Translation Studies Research Forum, Transcultural Reading - 10 May 2016 

A half-day symposium with Dr Beth Driscoll (Melbourne), Dr Chantal Wright (Warwick), Dr Natasha Rulyova and Balsam Mustafa (Birmingham) and Professor Susan Bassnett (Warwick).

Sexual violence against women in Algeria: narratives, translations, languages

Dr Anissa Daoudi

  • Leverhulme Trust Research Fellowship

The aim of this one-year fellowship is to study the representation and translation of accounts of sexual violence against women during the Algerian civil war, 1991-2002. Using fieldwork and written sources, Dr Daoudi will compare this to colonial violence against women in the Algerian Liberation War that took place between 1954 and 1962.

This research will investigate how translation - between media and between languages - can promote individual testimonies and reshape social memory. This will illuminate neglected aspects of Algerian history and explain the general principles of the relationship between translation, gender and power.

Translation in and of French literature of the Second World War

Dr Angela Kershaw

  • Funded by a Leverhulme Trust Research Fellowship (2013-15)

    The Second World War involved many nations and therefore many languages. Although our knowledge of the Second World War and the Holocaust is therefore mediated through translated texts, no sustained attempt has been made to read the literature of the war from the point of view of translation. In this project, analysis of key French literary works and their translation into English has shed light on the epistemological and representational problems of writing fiction about the trauma of war. It has addressed crucial ethical and political questions about cultural memory and cultural transfer.

    This project argues for the validity of 'reading translationally', following Bella Brodzki's insistence on the benefits of thinking 'translationally and transnationally' (Brodzki 2007, 98). To read translationally is to use translation as a method of literary and cultural critique. The project analyses French war novels and their English translations from the 1940s to the 1960s, focusing on circuits of transnational cultural exchange (such as publishing houses and literary critics), the ideological aspects of translational interventions, the reception of literary translations, and the function and significance of multilingualism, particularly in Holocaust fiction.

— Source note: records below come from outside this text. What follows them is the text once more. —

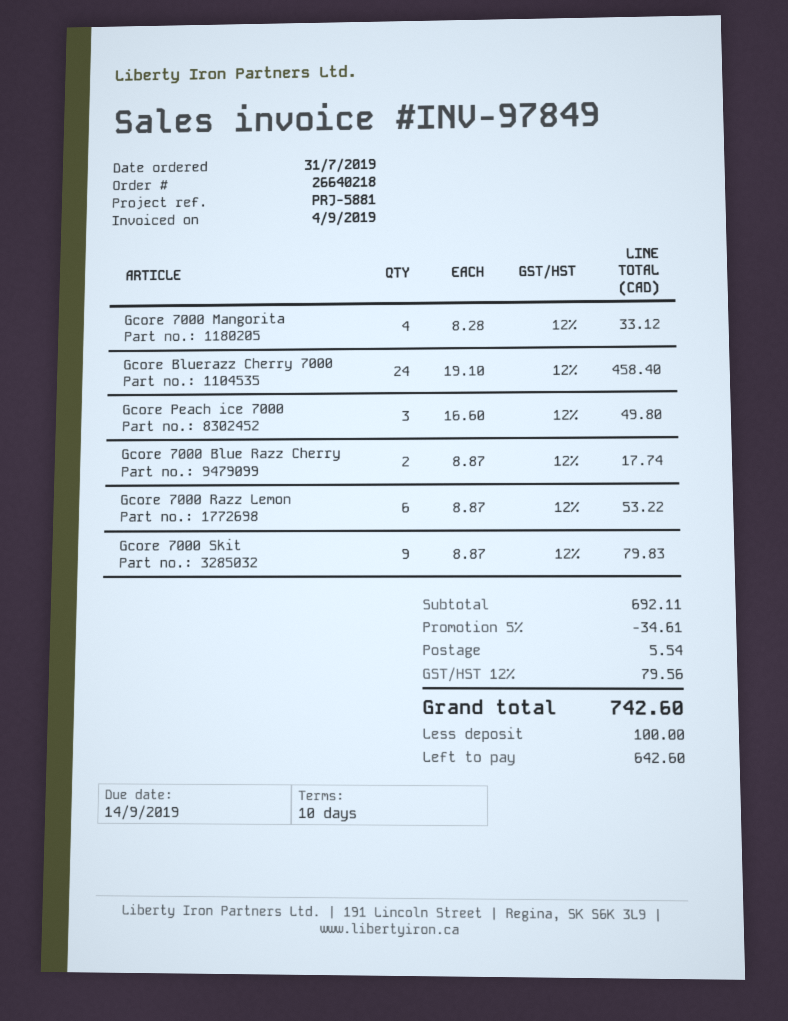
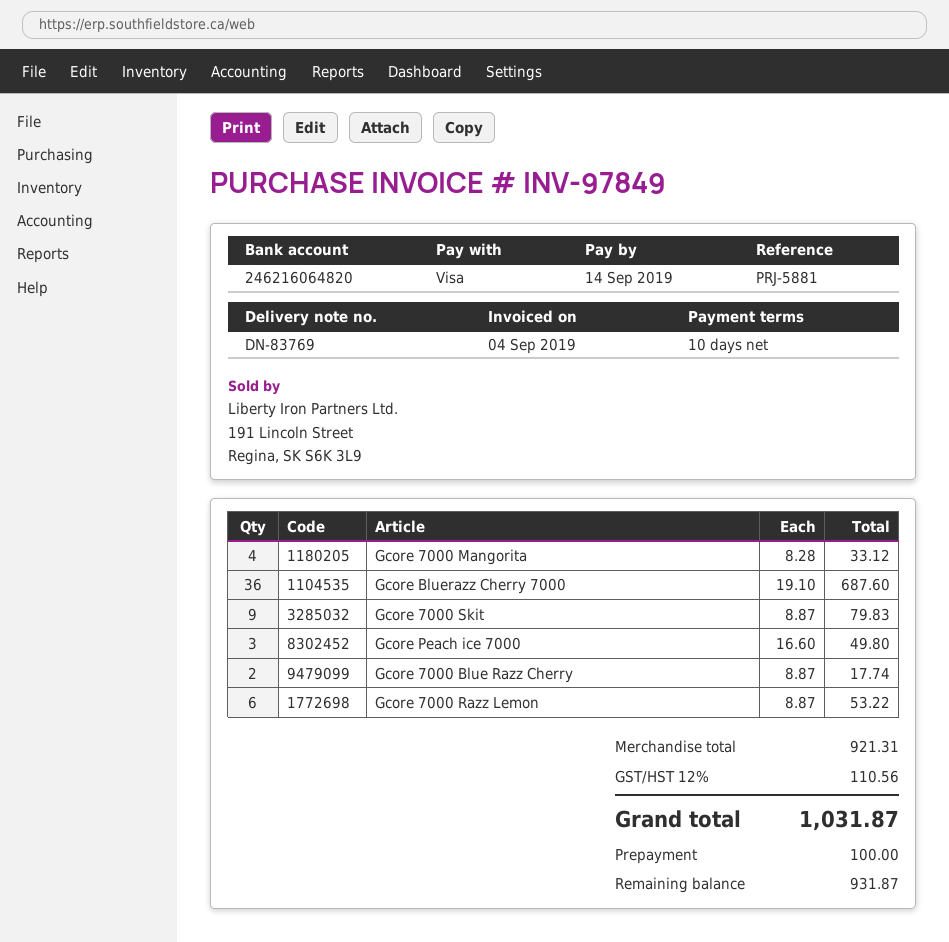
Gcore Bluerazz Cherry 7000: 24 x 19.10 = 458.40 -> 36 x 19.10 = 687.60
subtotal: 692.11 -> 921.31
discount: 5% = 34.61 -> none
shipping: 5.54 -> none
tax: 12% = 79.56 -> 12% = 110.56
total: 742.60 -> 1031.87
balance: 642.60 -> 931.87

    The project has resulted in a monograph entitled Translating War: Literature and Memory in France and Britain from the 1940s to the 1960s, to be published by Palgrave in the Palgrave Studies in Languages at War series

    This book examines the role played by the international circulation of literature in constructing cultural memories of Second World War. Though war is by definition a multilingual event, and knowledge of the Second World War and the Holocaust is mediated through translated texts, war writing has rarely been read from the point of view of translation. The book opens up this field of research through analysis of several important works of French war fiction and their English translations. Through the lens of translation, the author analyses the wartime publishing structures which facilitated literary exchanges across national borders, the strategies adopted by translators of war fiction, the relationships between translated war fiction and dominant national memories of the war, and questions of multilingualism in Holocaust writing. The book probes some of the political and ethical questions that arise when the trauma of war is represented in fiction and through translation. This work will appeal to students and scholars of translation, cultural memory, war fiction and Holocaust writing.

 

Table of Contents:

  • Introduction
  • Chapter 1: Zones of Hospitality
  • Chapter 2:  Translating the French Resistance in London and New York
  • Chapter 3: The War Novel in the Post-war Years in France and Britain: Comparative Perspectives
  • Chapter 4: The Goncourt Prize and the Second World War                                                                                    
  • Chapter 5: Layers of Translation: Multilingualism in War and Holocaust Fiction
  • Conclusion

Translating Tourism: A multilingual corpus exploration of the language of promotion

Dr Sofia Malamatidou

This multilingual project examines the linguistic properties of tourism texts, which are directly related to their promotional function, and how they might differ cross-linguistically, as well as how these are treated in translation. Methodologically, a multilingual corpus-based approach is used, which relies on large electronic collections of text (i.e. corpora) to examine patterns across languages, as well as between translated and non-translated texts. Material from tourism websites are collected with the aim of creating a corpus which consists of approximately 1.5 million words and includes four languages - English, French, Greek, and Russian – with translated texts covering as many language combinations and directions as possible (e.g. French into English, English into French, Greek into French, etc.). Findings will constitute a ‘toolbox’ for translators, which will help them produce translations that perform their aim more effectively. In turn, these will help transform the tourism industry and have a positive impact on the economies that rely on it. 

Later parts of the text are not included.